WHAT TO WORK ON:
Return only the stretch of the material below that begins with the line containing "Rival Fleece - Roza: 10" and ends with the line containing "total: 11227.64 -> 9333.74", exactly; both of those lines belong to it.

RECORD EXTRACTS:
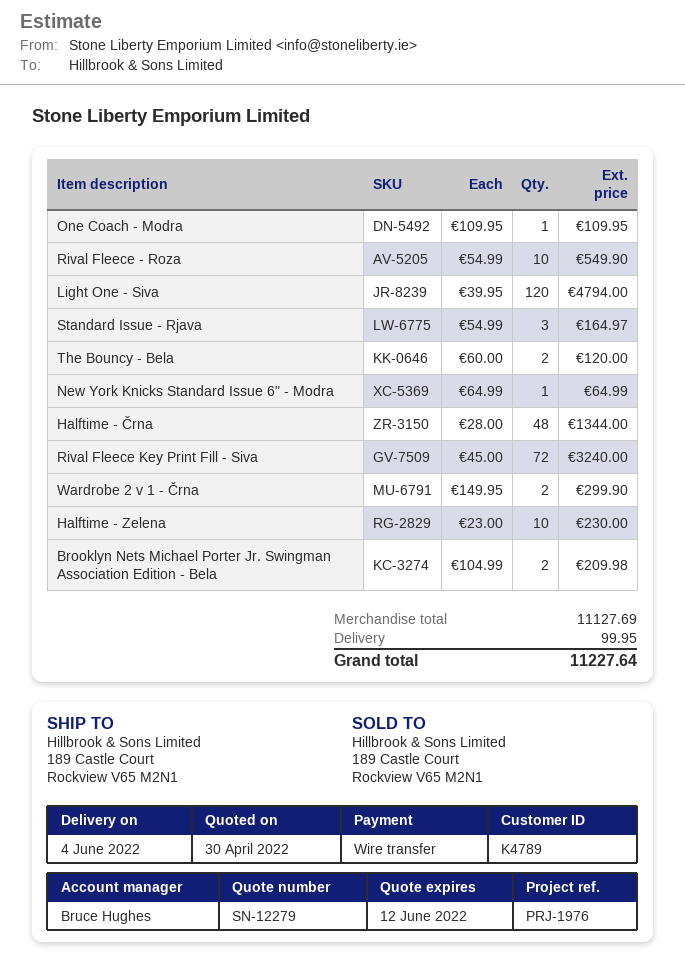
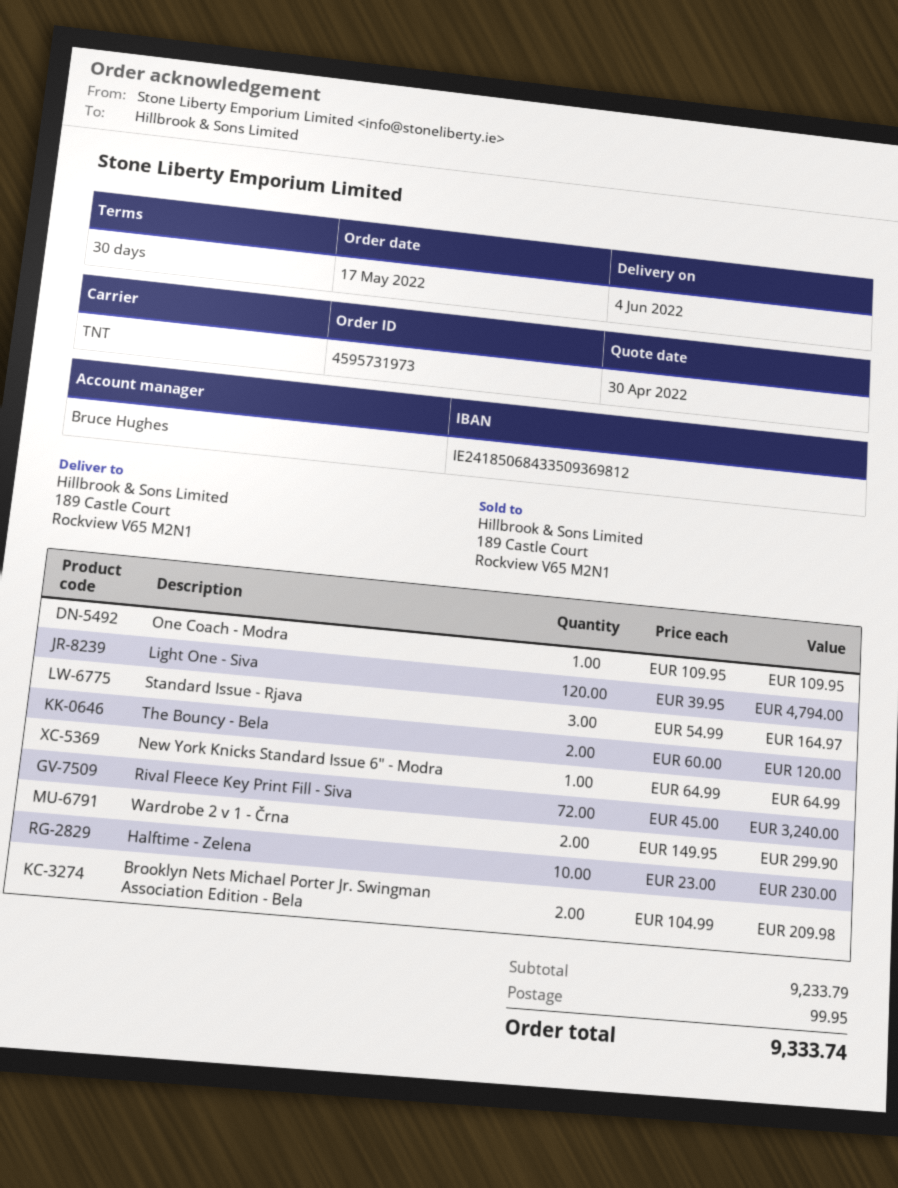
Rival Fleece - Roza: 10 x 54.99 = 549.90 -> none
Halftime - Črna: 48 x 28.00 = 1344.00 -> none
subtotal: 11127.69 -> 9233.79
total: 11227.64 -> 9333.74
...
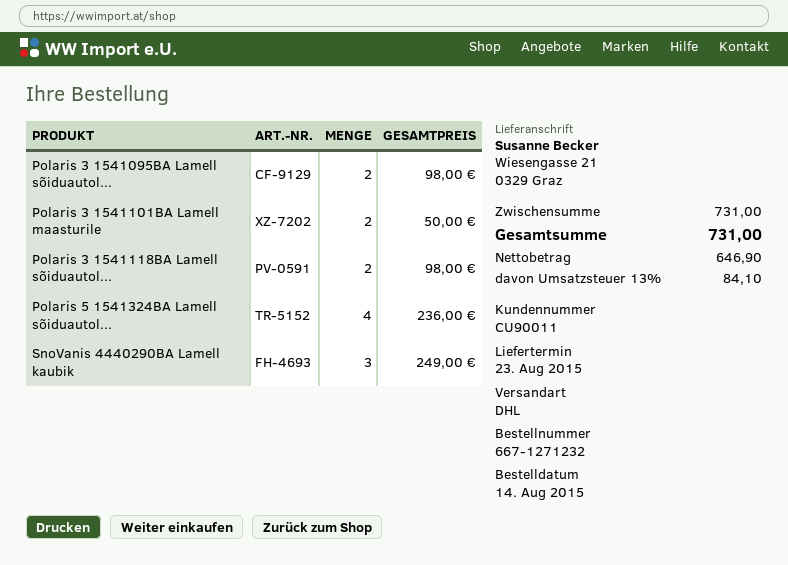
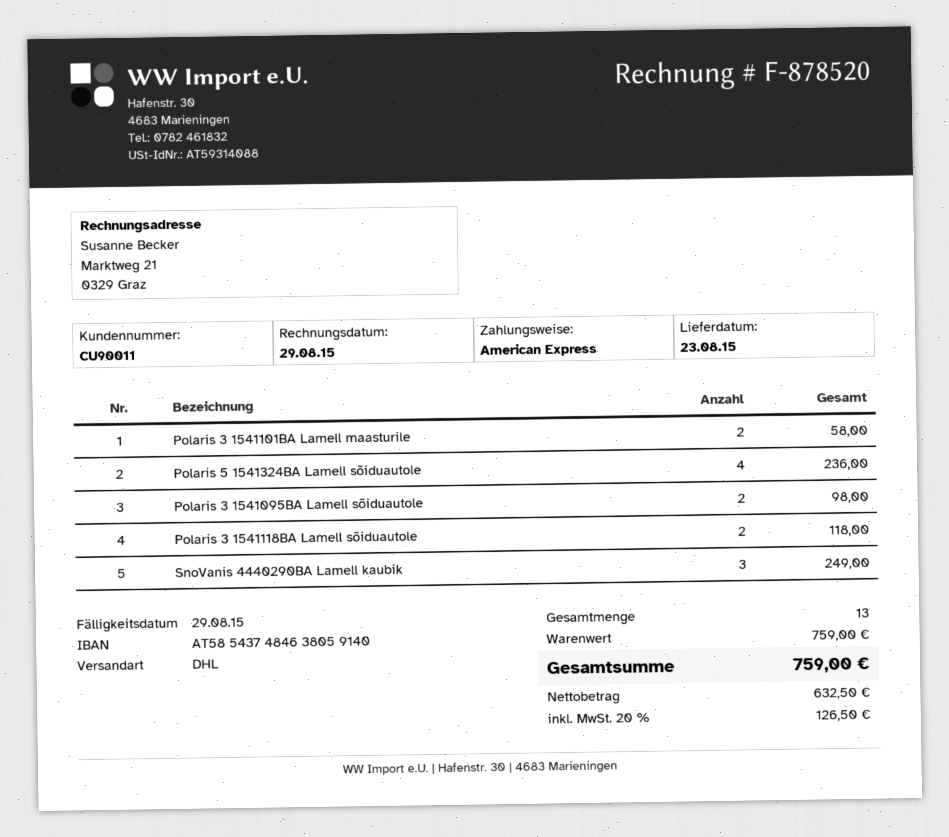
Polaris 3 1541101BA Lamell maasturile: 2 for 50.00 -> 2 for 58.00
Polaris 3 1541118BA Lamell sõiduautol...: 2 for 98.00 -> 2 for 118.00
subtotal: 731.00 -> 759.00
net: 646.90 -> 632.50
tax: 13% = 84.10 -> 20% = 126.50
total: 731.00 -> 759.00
* * *
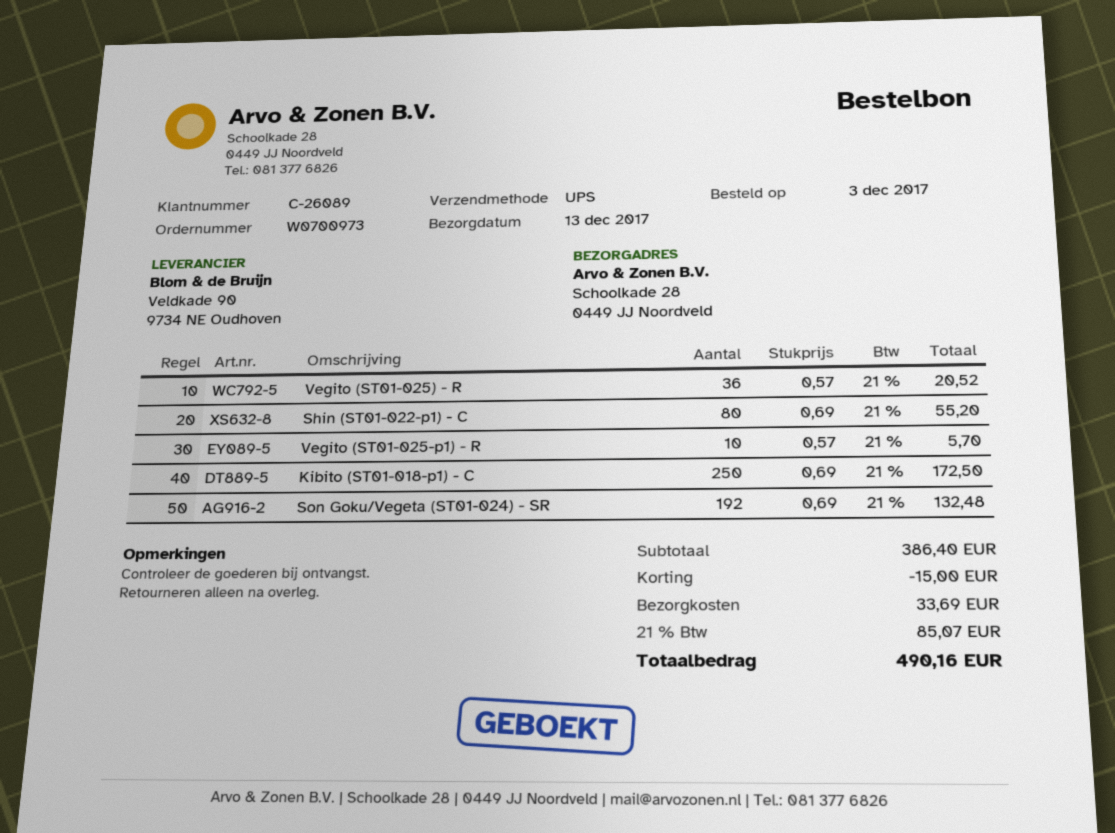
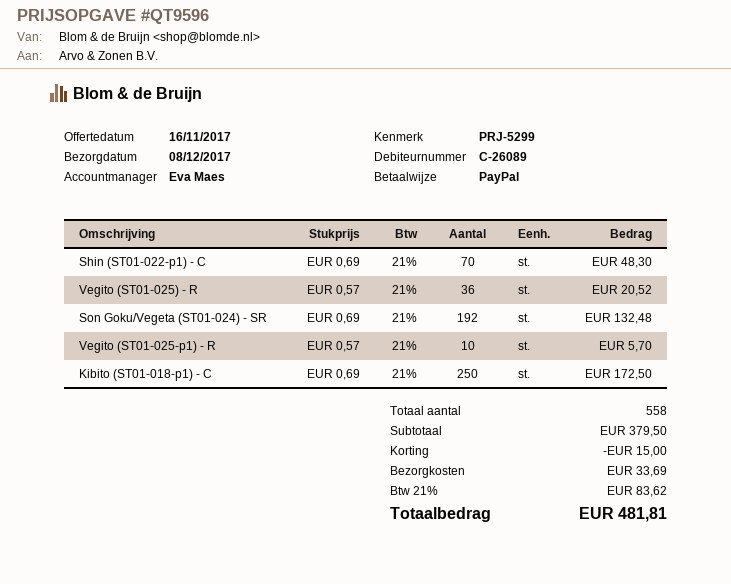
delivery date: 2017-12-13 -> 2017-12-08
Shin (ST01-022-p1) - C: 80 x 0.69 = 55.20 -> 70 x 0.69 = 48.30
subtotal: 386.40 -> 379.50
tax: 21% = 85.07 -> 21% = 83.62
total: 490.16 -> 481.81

EXERCISE RESULT:
Rival Fleece - Roza: 10 x 54.99 = 549.90 -> none
Halftime - Črna: 48 x 28.00 = 1344.00 -> none
subtotal: 11127.69 -> 9233.79
total: 11227.64 -> 9333.74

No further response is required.